I left Mane of the Werewolf feeling wiser about how the world works and much more forgiving of all the guys I’ve known who were less than stellar in bed. That hyper little doggie that men carry around between their legs is crazy. I don’t know how they get through the day with that thing.
Chapter 8
I spent the better part of the next day messing around in the Kindle.
I went into Harry Potter and The Deathly Hallows, jumped into Hermione’s character, and kissed everybody’s favorite boy wizard on the lips, just to see what would happen.
What happened is I felt immensely oogie, like I was kissing my brother, so I left.
Next I went into Mockingjay, jumped into Prim’s character, and kept her away from all exploding parachutes because, seriously, what Suzanne Collins did to Prim in that book kind of ruined the whole series.

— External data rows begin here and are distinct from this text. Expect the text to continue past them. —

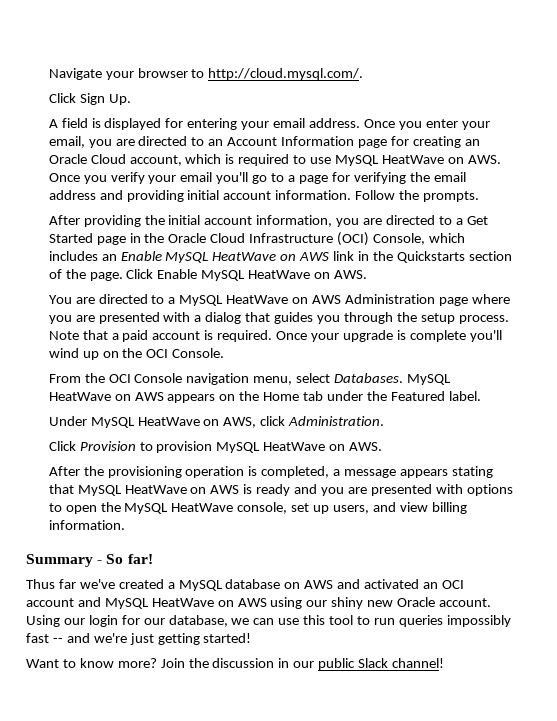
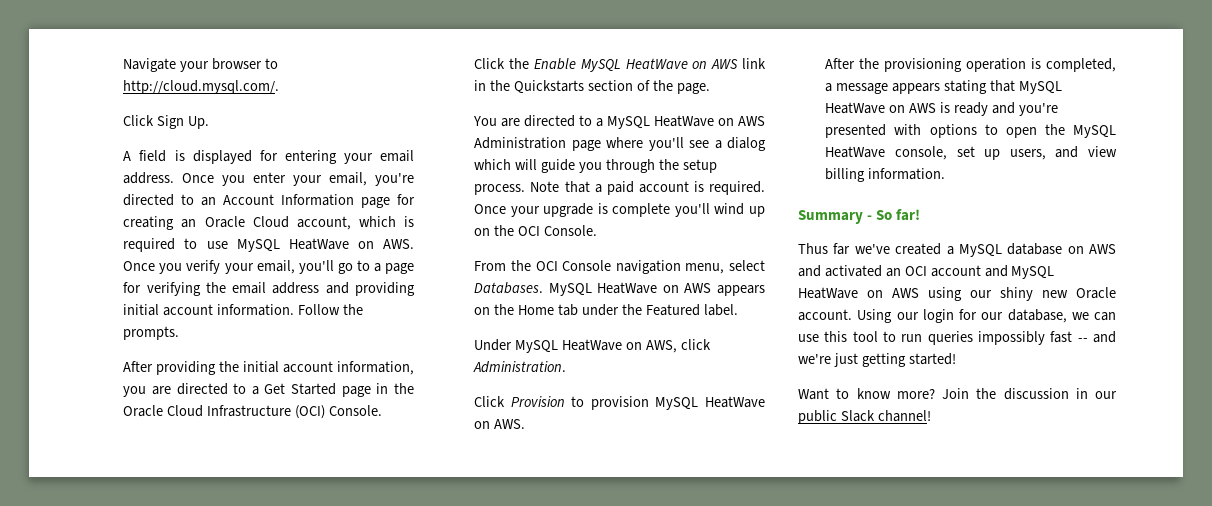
- Once you enter your email, you are directed to an Account Information page for creating an Oracle Cloud account, which is required to use MySQL HeatWave on AWS. Once you verify your email you'll go to a page for verifying the email address and providing initial account information.
+ Once you enter your email, you're directed to an Account Information page for creating an Oracle Cloud account, which is required to use MySQL HeatWave on AWS. Once you verify your email, you'll go to a page for verifying the email address and providing initial account information.
- After providing the initial account information, you are directed to a Get Started page in the Oracle Cloud Infrastructure (OCI) Console, which includes an Enable MySQL HeatWave on AWS link in the Quickstarts section of the page. Click Enable MySQL HeatWave on AWS.
+ After providing the initial account information, you are directed to a Get Started page in the Oracle Cloud Infrastructure (OCI) Console. Click the Enable MySQL HeatWave on AWS link in the Quickstarts section of the page.
- You are directed to a MySQL HeatWave on AWS Administration page where you are presented with a dialog that guides you through the setup process.
+ You are directed to a MySQL HeatWave on AWS Administration page where you'll see a dialog which will guide you through the setup process.
- After the provisioning operation is completed, a message appears stating that MySQL HeatWave on AWS is ready and you are presented with options to open the MySQL HeatWave console, set up users, and view billing information.
+ After the provisioning operation is completed, a message appears stating that MySQL HeatWave on AWS is ready and you're presented with options to open the MySQL HeatWave console, set up users, and view billing information.

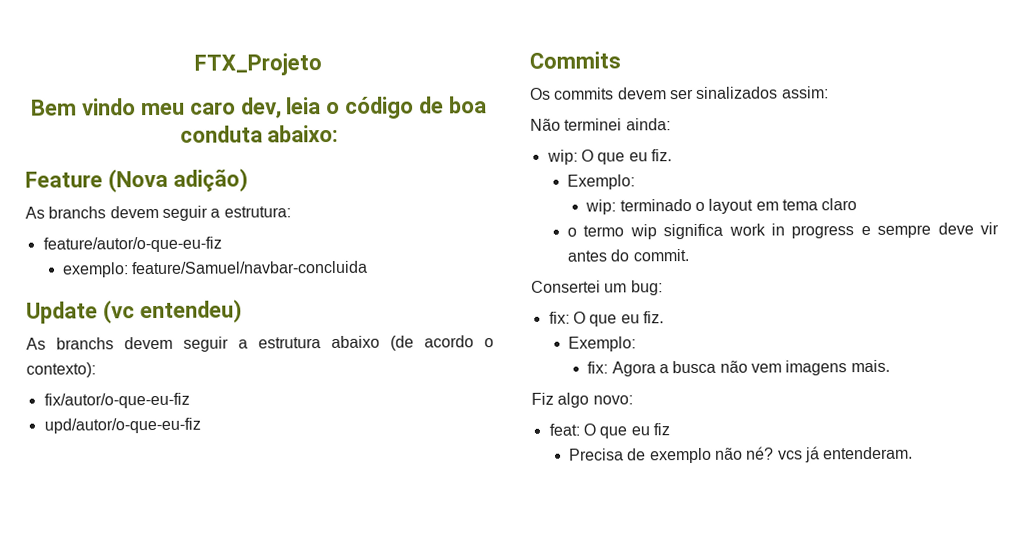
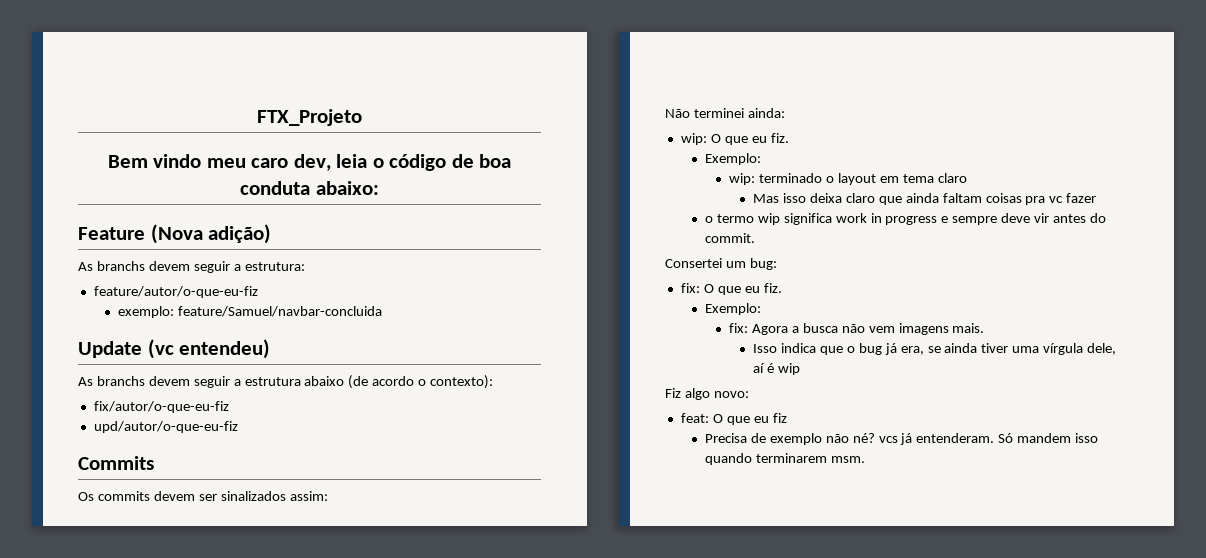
+ Mas isso deixa claro que ainda faltam coisas pra vc fazer
+ Isso indica que o bug já era, se ainda tiver uma vírgula dele, aí é wip
+ Só mandem isso quando terminarem msm.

I went into Gone Girl and…oh, I don’t want to spoil it for anyone who hasn’t read the book. Let’s just say I loved that novel and would have loved it a lot more with a different ending, so I crawled into Nick’s head and made him behave how I’d wanted him to when I read the book.
I went into The Last Battle by C.S. Lewis and corrected an offensive bit of that book where the author condemned Susan to hell because she liked to go shopping.
I went into Atlas Shrugged and lurked around inside John Galt’s body. Every time somebody asked “Who is John Galt?” I jumped out and shouted, “I am!”
I went into Breaking Dawn and experienced the bed breaking scene for myself. Good times.
After it was done, I jumped into Edward’s character for a change, and was inside his body when Bella spoke aloud her thoughts on the baby’s name.
“I want to name her…Renesmee,” Bella said.
Once again, I think we need to give credit to any guy who keeps it together and can act even halfway civilized in daily life. You all remember how accommodating Edward was to Bella when she wanted to go with this ridiculous name. Well, this time through, with me inside his brain, he was unable to be such a gentleman.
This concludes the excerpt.